FreeBSD Manual Pages

  
 
  

home | help
GnuPG(3)	      User Contributed Perl Documentation	      GnuPG(3)

NAME
       GnuPG - Perl module interface to	the GNU	Privacy	Guard (v1.x.x series)

SYNOPSIS
	   use GnuPG qw( :algo );

	   my $gpg = new GnuPG();

	   $gpg->encrypt(  plaintext	=> "file.txt",	  output	=> "file.gpg",
		   armor    => 1,	  sign	  => 1,
		   passphrase  => $secret );

	   $gpg->decrypt( ciphertext	=> "file.gpg",	  output	=> "file.txt" );

	   $gpg->clearsign( plaintext => "file.txt", output => "file.txt.asc",
		    passphrase => $secret,   armor => 1,
		   );

	   $gpg->verify( signature => "file.txt.asc", file => "file.txt" );

	   $gpg->gen_key( name => "Joe Blow",	     comment =>	"My GnuPG key",
		  passphrase =>	$secret,
		   );

DESCRIPTION
       GnuPG is	a perl interface to the	GNU Privacy Guard. It uses the shared
       memory coprocess	interface that gpg provides for	its wrappers. It tries
       its best	to map the interactive interface of the	gpg to a more
       programmatic model.

API OVERVIEW
       The API is accessed through methods on a	GnuPG object which is a
       wrapper around the gpg program.	All methods takes their	argument using
       named parameters, and errors are	returned by throwing an	exception
       (using croak).  If you wan't to catch errors you	will have to use eval.

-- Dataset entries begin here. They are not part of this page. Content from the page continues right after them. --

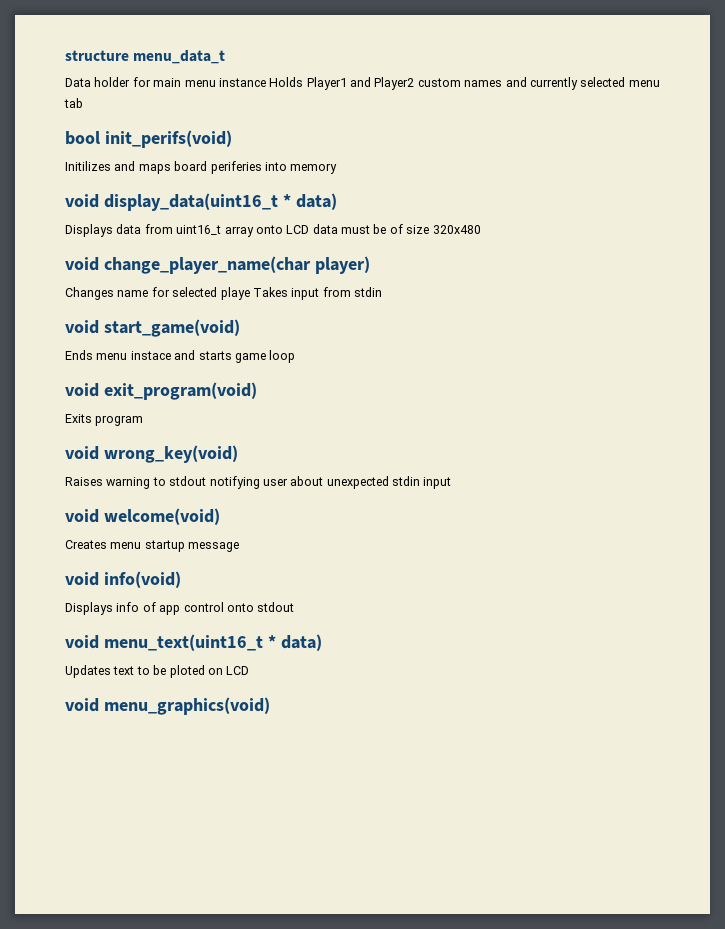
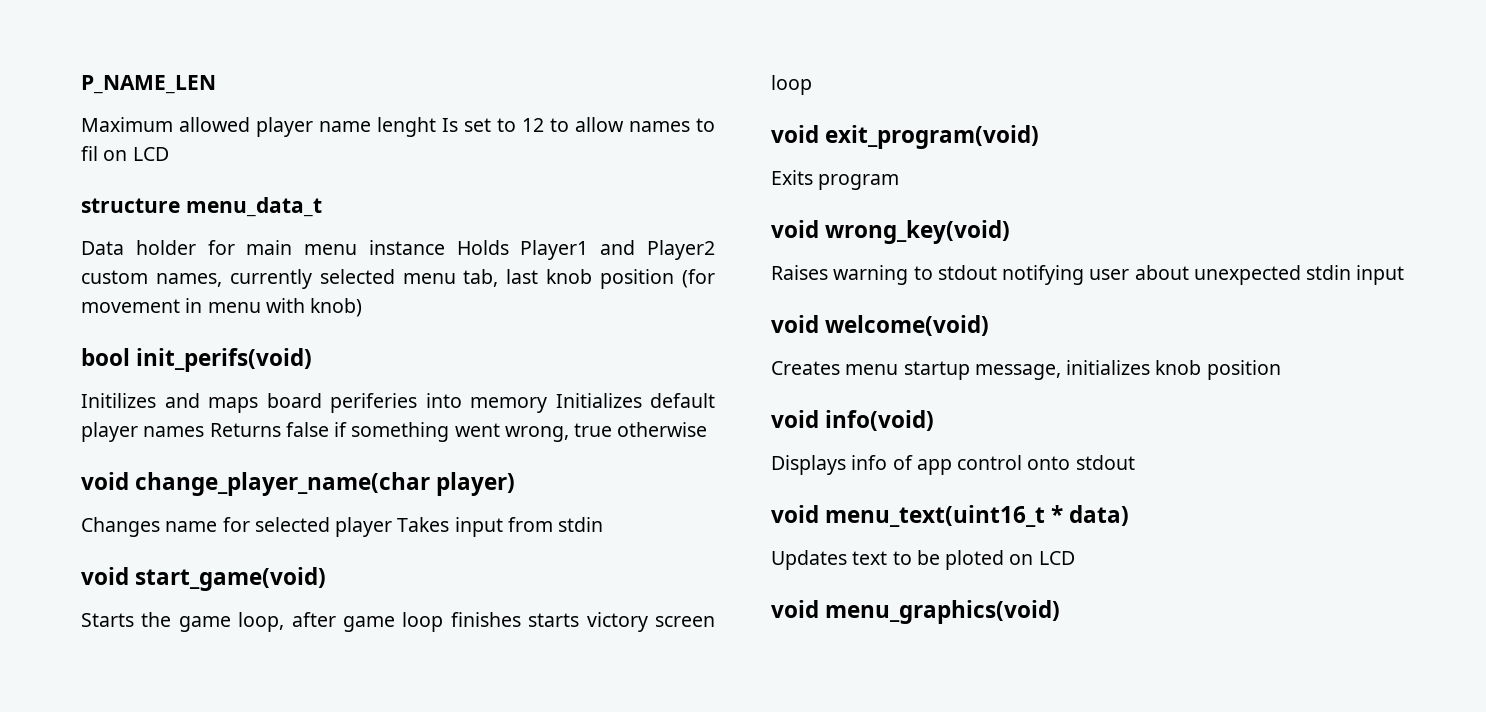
(65, 55) none -> [81,75,216,94] [81,117,715,137] [81,146,169,161] P_NAME_LEN // Maximum allowed player name lenght Is set to 12 to allow names to fil on LCD //
[464,77,527,87] names and -> [155,273,222,287] names,
[64,98,83,108] tab -> [463,269,716,289] [81,298,363,317] tab, last knob position (for movement in menu with knob)
[65,193,337,211] [65,224,481,237] // void display_data(uint16_t * data) // Displays data from uint16_t array onto LCD data must be of size 320x480 -> [555,393,715,408] [81,422,708,442] Initializes default player names Returns false if something went wrong, true otherwise
[220,287,250,300] playe -> [335,517,393,537] player
[65,350,266,363] Ends menu instace and starts game -> [81,612,715,632] Starts the game loop, after game loop finishes starts victory screen
[188,542,240,552] message -> [974,360,1281,380] message, initializes knob position

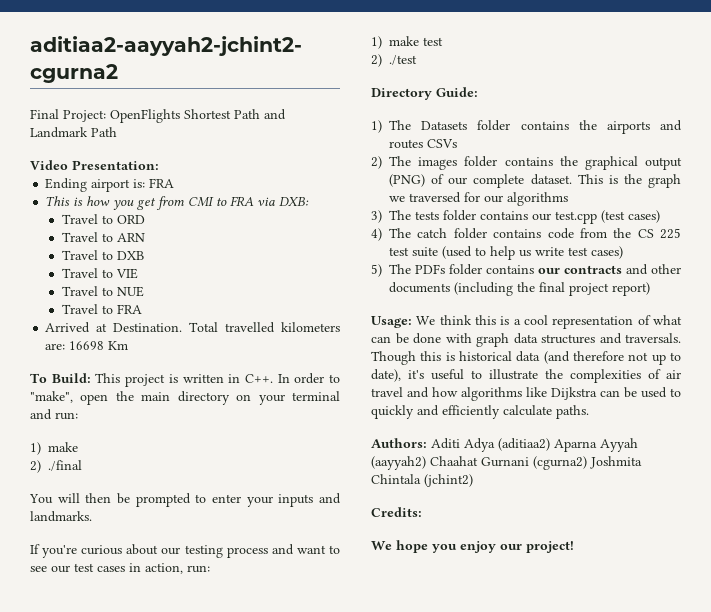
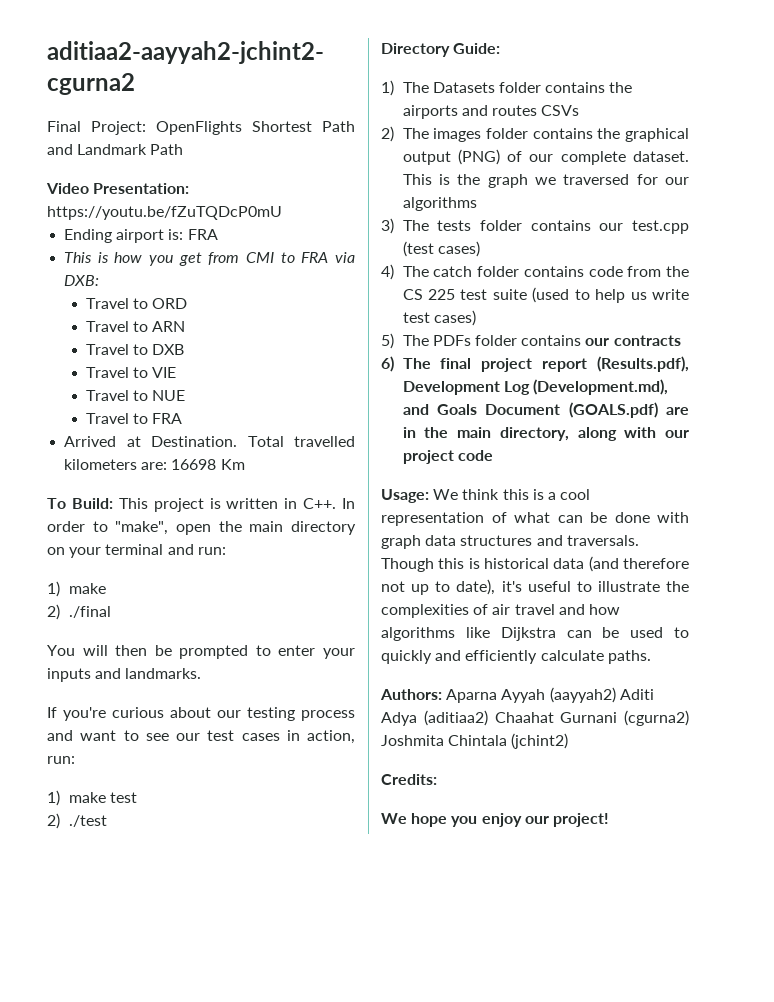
(159, 165) none -> [47,206,282,220] https://youtu.be/fZuTQDcP0mU
[626,264,681,275] [389,282,650,296] and other documents (including the final project report) -> [381,356,689,372] [402,379,669,395] [402,402,689,418] [402,427,689,441] [402,450,493,464] // 6) The final project report (Results.pdf), Development Log (Development.md), and Goals Document (GOALS.pdf) are in the main directory, along with our project code
[431,438,638,452] [371,456,426,470] Aditi Adya (aditiaa2) Aparna Ayyah (aayyah2) -> [446,687,654,703] [381,710,488,726] Aparna Ayyah (aayyah2) Aditi Adya (aditiaa2)

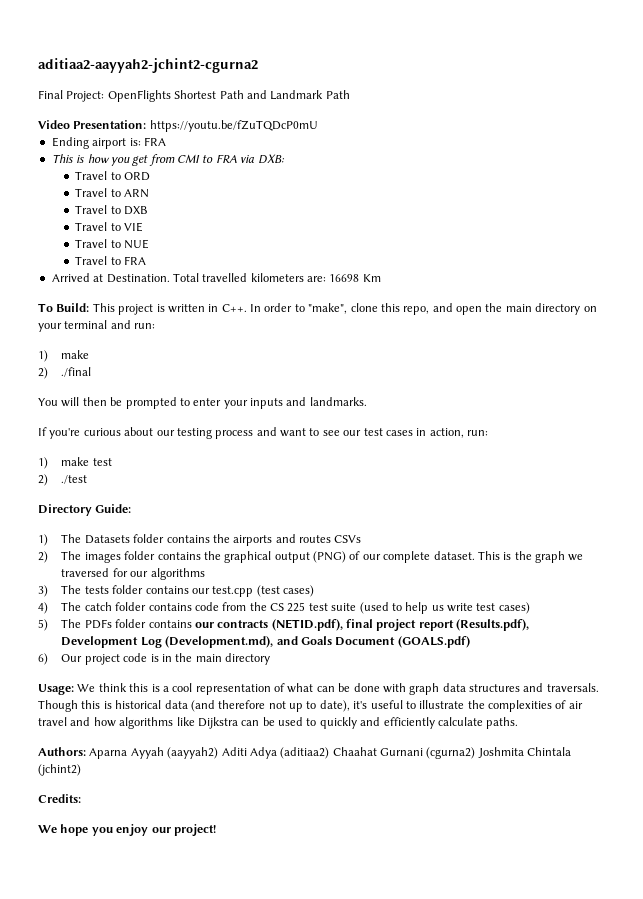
(169, 528) none -> [350,303,453,315] clone this repo, and
[381,356,431,372] // 6) The -> [271,619,343,631] (NETID.pdf),
[666,407,689,415] [402,427,689,441] [402,450,493,464] are in the main directory, along with our project code -> [38,653,270,665] // 6) Our project code is in the main directory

       When handed in a	file handle for	input or output	parameters on many of
       the functions, the API attempts to tie that handle to STDIN and STDOUT.
       In certain persistent environments (particularly	a web environment),
       this will not work. This	problem	can be avoided by passing in file
       names to	all relevant parameters	rather than a Perl file	handle.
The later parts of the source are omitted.